I show a bare-bones version for your equations. In general one would use a loop to iterate prolongations interspersed with projections, until obtaining a result that fully eliminates all derivatives one is trying to remove.
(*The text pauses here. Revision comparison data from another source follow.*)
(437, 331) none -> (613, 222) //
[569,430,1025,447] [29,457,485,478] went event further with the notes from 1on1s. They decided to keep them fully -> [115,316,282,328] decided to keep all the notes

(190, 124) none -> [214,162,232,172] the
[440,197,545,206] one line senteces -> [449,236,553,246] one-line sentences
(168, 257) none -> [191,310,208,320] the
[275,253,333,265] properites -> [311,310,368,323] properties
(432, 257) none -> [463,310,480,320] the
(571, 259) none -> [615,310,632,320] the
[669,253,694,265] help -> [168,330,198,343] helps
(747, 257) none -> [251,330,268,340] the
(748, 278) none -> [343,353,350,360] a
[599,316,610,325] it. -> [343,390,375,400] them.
eqs = {f[t] - k1 x1[t] - B1 D[x2[t], t] - B3 D[x1[t] - x2[t], t] == 
    m1 D[x1[t], {t, 2}], 
   B3 D[x1[t] - x2[t], t] - B2 D[x2[t], t] - k2 x2[t] == 
    m2 D[x2[t], {t, 2}]};

eqs2 = Join[eqs, D[eqs, t]];
eqs3 = Join[eqs2, D[eqs, {t, 2}]];

Eliminate[eqs3, {x1[t], D[x1[t], t], D[x1[t], {t, 2}], 
  D[x1[t], {t, 3}], D[x1[t], {t, 4}]}]

(* Out[19]= k1*k2*x2[t] + B2*k1*Derivative[1][x2][t] + 
     B3*k1*Derivative[1][x2][t] + B3*k2*Derivative[1][x2][t] + 
     B1*B3*Derivative[2][x2][t] + B2*B3*Derivative[2][x2][t] + 
     k2*m1*Derivative[2][x2][t] + k1*m2*Derivative[2][x2][t] + 
     B2*m1*Derivative[3][x2][t] + B3*m1*Derivative[3][x2][t] + 
     B3*m2*Derivative[3][x2][t] + m1*m2*Derivative[4][x2][t] == 
   B3*Derivative[1][f][t] *)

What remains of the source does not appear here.